10 Gedanken zu „Griechenland: Wo das Geld (auch) geblieben ist….

  1. Thomas Holzer

    Das nennt man, glaube ich, nachhaltig 😉

  2. Thomas F.

    Die völkerverbindende Wirkung dieses faszinierenden Sportereignisses muss uns das wohl wert sein. Und dann noch der Umwegrentabilitätseffekt…
    Mal sehen, ob wir auch von Sotchi solch beschauliche Aufnahmen sehen werden. Sicher nicht im russischen Staatsfernsehen. Aber unser Staatsfernsehen zeigt die Bilder aus Athen ja auch nicht, genauswenig wie die der übrigen Austragungsstätten. Die Olympischen Spiele ziehen eine Spur der Verwüstung durch die Welt:
    http://news.distractify.com/culture/sports/haunting-images-of-abandoned-olympic-venues/

  3. Kapuściński

    Wow, was für eine phantastische Fehlallokation.Es lebe das Mittelalter. Die Olympia-Anlagen in Griechenland dürften aber nichts gegen die unfassbaren steinzeitlichen Fehlallokationen in Sachen Windkraft, Photovoltaik, Biogas und Wärmedämmung sein.Herrlich all die Stümpfe der Windräder in der zukünftigen Landschaft…Filmreif.

  4. Rennziege

    Olympische Spiele sind für jedes veranstaltende Land eine finanzielle Katastrophe; die Bestechungsgelder für die notorisch unersättlichen IOC-Kommissare kommen noch hinzu. Aber man schmückt sich halt so gern.

  5. Thomas Holzer

    @Rennziege
    Und erst eine Fußball WM 😉

  6. Christian Weiss

    Die Geld- und Ressourcenverschwendung liesse sich noch halbwegs im Rahmen halten, wenn man bestehende Sportanlagen nutzen würde und nicht gleich gigantische Sporttempel erstellen würde, die niemand mehr braucht.
    In manchen Fällen trifft die Schuld für die Gigantonomie noch nicht mal die ach so bösen, korrupten Sportfunktionäre. Im Vorfeld der Fussball-Weltmeisterschaft in Brasilien hat die FIFA den Austrager ermahnt, sich doch auf 9 statt 12 Spielstätten zu beschränken.
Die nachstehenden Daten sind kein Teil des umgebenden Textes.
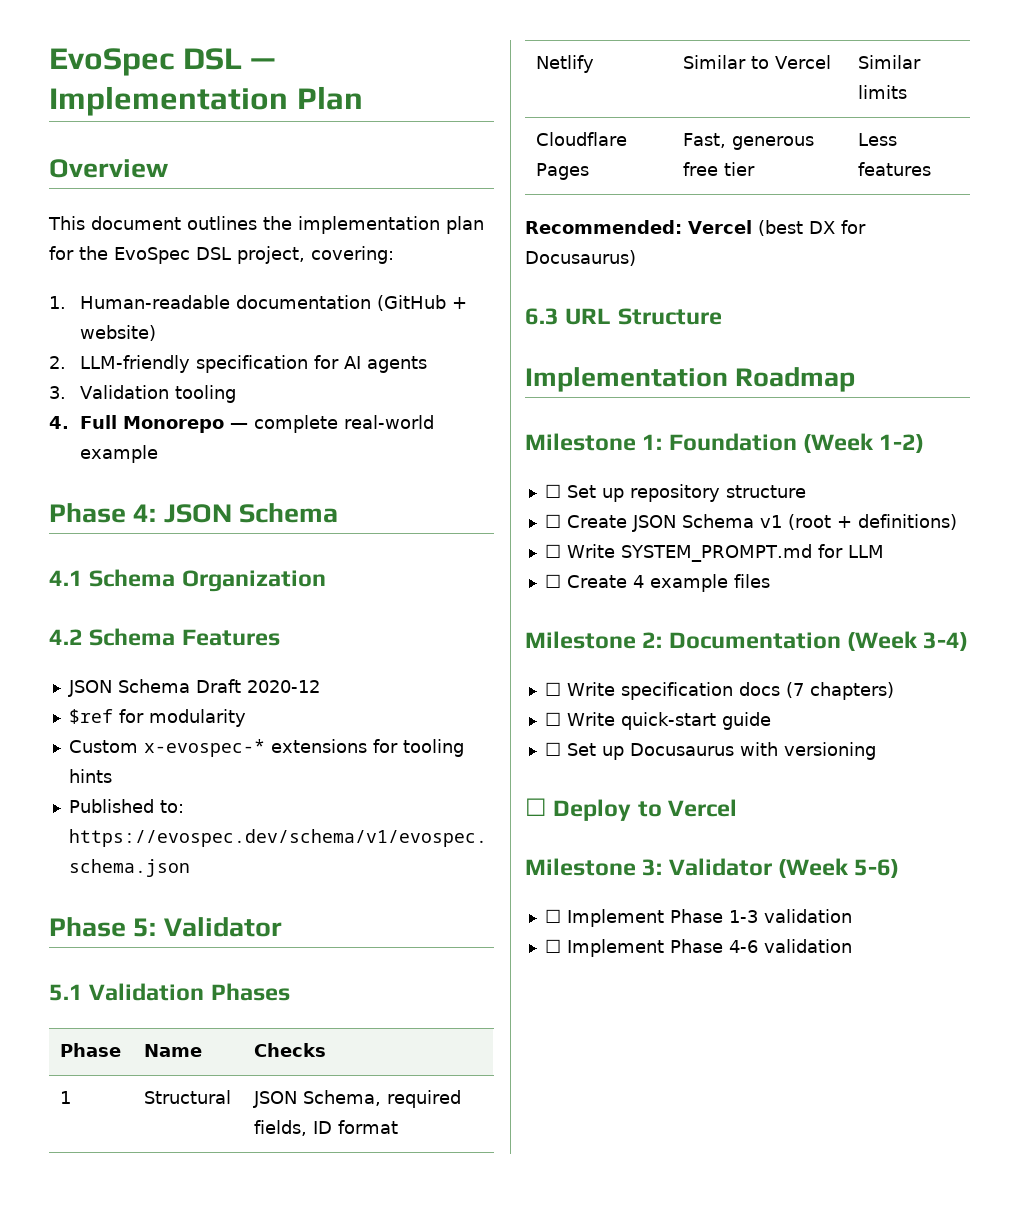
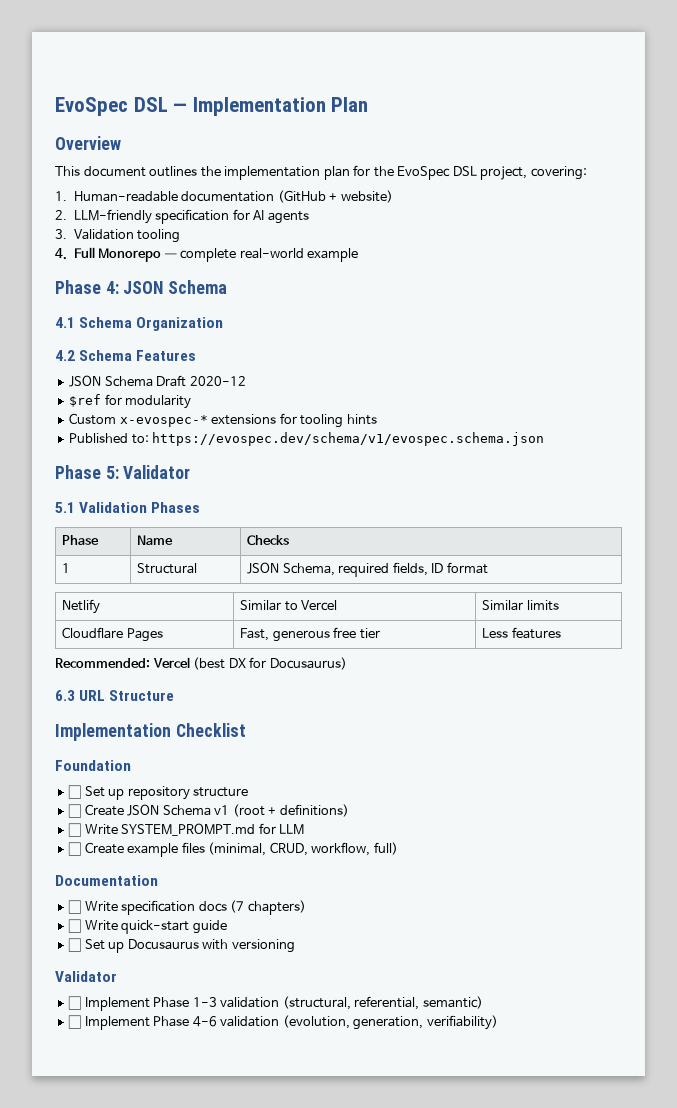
- Implementation Roadmap
- Milestone 1: Foundation (Week 1-2)
+ Implementation Checklist
+ Foundation
- ☐ Create 4 example files
- Milestone 2: Documentation (Week 3-4)
+ ☐ Create example files (minimal, CRUD, workflow, full)
+ Documentation
  ☐ Set up Docusaurus with versioning
- ☐ Deploy to Vercel
- Milestone 3: Validator (Week 5-6)
+ Validator
- ☐ Implement Phase 1-3 validation
+ ☐ Implement Phase 1-3 validation (structural, referential, semantic)
- ☐ Implement Phase 4-6 validation
+ ☐ Implement Phase 4-6 validation (evolution, generation, verifiability)

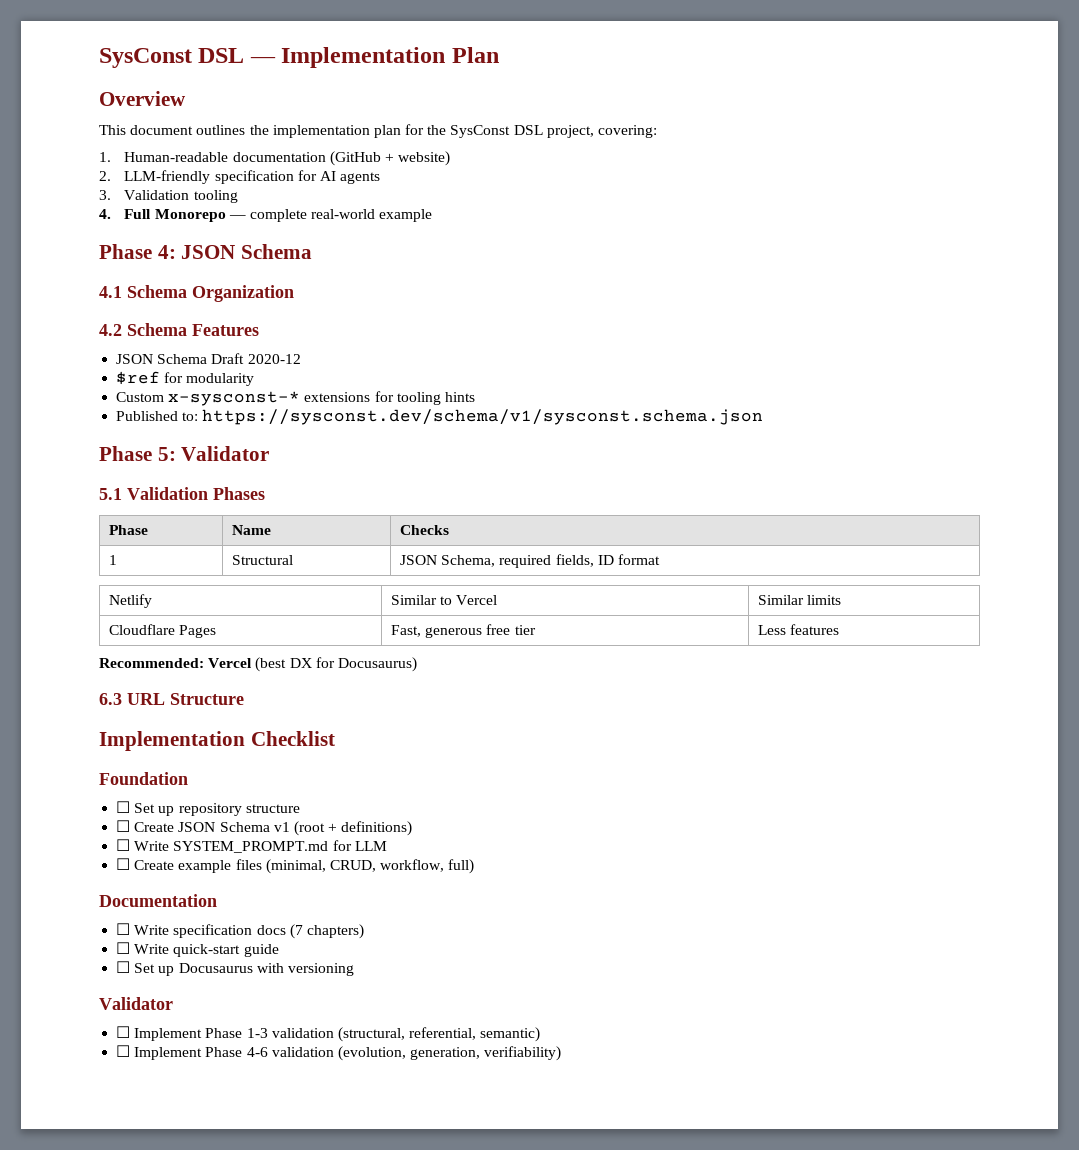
- EvoSpec DSL — Implementation Plan
+ SysConst DSL — Implementation Plan
- This document outlines the implementation plan for the EvoSpec DSL project, covering:
+ This document outlines the implementation plan for the SysConst DSL project, covering:
- Custom x-evospec-* extensions for tooling hints
+ Custom x-sysconst-* extensions for tooling hints
- Published to: https://evospec.dev/schema/v1/evospec.schema.json
+ Published to: https://sysconst.dev/schema/v1/sysconst.schema.json

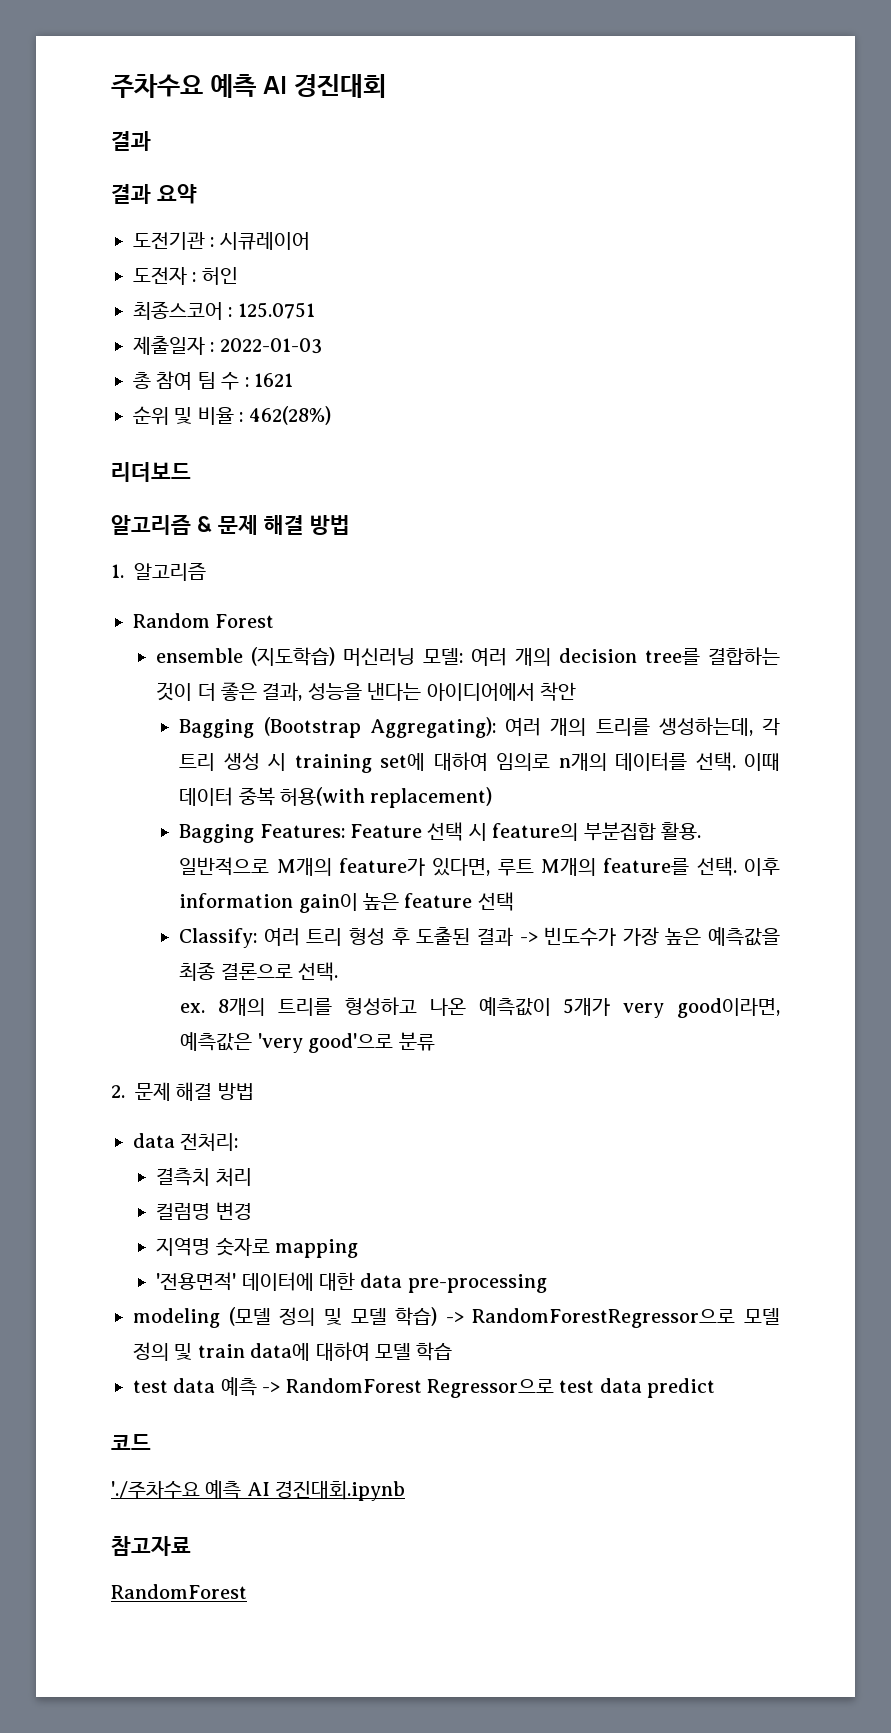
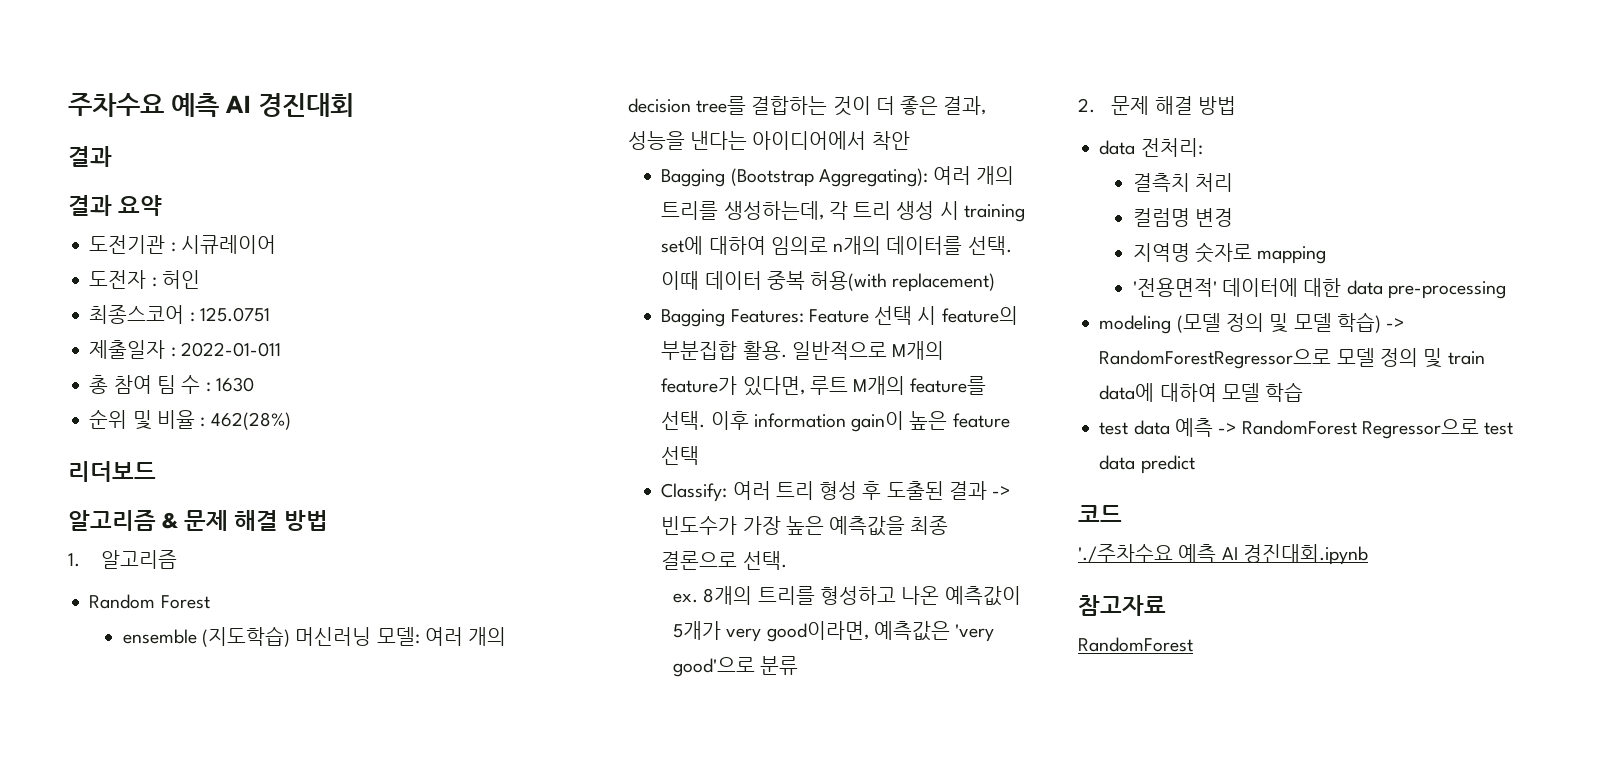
- 제출일자 : 2022-01-03
+ 제출일자 : 2022-01-011
- 총 참여 팀 수 : 1621
+ 총 참여 팀 수 : 1630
Jetzt haben sie unter anderem in Manaus ein Stadion hingestellt, wo der Stadtklub gerade mal in der dritthöchsten Liga spielt.
    Bei den Winterspielen könnte man die massivsten Bauspinnereien verhindern, wenn man den ganzen Schlittelquatsch aus dem Programm streichen würde. Schlitteln allein auf dem Rücken, zu zweit auf dem Rücken, Schlitteln auf dem Bauch, Schlitteln in einer grossen Büchse zu zweit, Schlitteln in einer noch grösseren Büchse zu viert und ausser ein paar Deutsche interessiert das gar niemanden (und die auch nur, weil es bei den Rodlern beinahe sicher Medaillen gibt). Schafft man diese Randsportarten ab, die auch wenig Athleten haben (beim Skeleton waren nicht mehr als zwei Dutzend Schlittler am Start), spart man sich einen künstlich gekühlten Eiskanal, der sich über 1,5 Kilometer hinzieht.
    Es wird die Österreicher schmerzen, aber auch beim Skispringen gibt es Sparpotenzial. Nehmt eine Schanze weg! Ein Grossschanzenspringen reicht völlig.
    Bei den Sommerspielen haut man die Sportarten, die das schlechteste Verhältnis von Publikumsinteresse zu Aufwand beim Anlagenbau haben, auch gleich raus. Einmal mehr Pech für die Deutschen: Mit Wildwasserkanu ist dann nix.
    Mit einer radikalen Reduzierung der ausgetragenen Sportarten liesse sich wohl noch einiges einsparen und Bauruinen verhindern.

  7. Thomas Holzer

    @Christian Weiss
    Recht haben Sie!
    Ich bin für die Wiedereinführung von “Seilziehen” bei der Sommerolympiade; das ist wirklich nachhaltig 🙂
    Das könnten die Athleten auch im Winter durchführen, halt auf Schiern

  8. Christian Weiss

    Eine Sportart, die lediglich eines genug grossen stehenden Gewässers ohne weitere Eingriffe bedarf, wurde unverständlicherweise schon längst aus dem Programm genommen: Motorbootrennen waren 1908 in London olympisch.

  9. Rennziege

    8. August 2014 – 17:50 Thomas Holzer
    Gute Idee! Könnte auch die darniederliegende europäische Hanfindustrie beleben. Im Englischen heißt das Tauziehen übrigens tug of war, was den Blutdurst des Publikums wenigstens verbal befriedigen würde.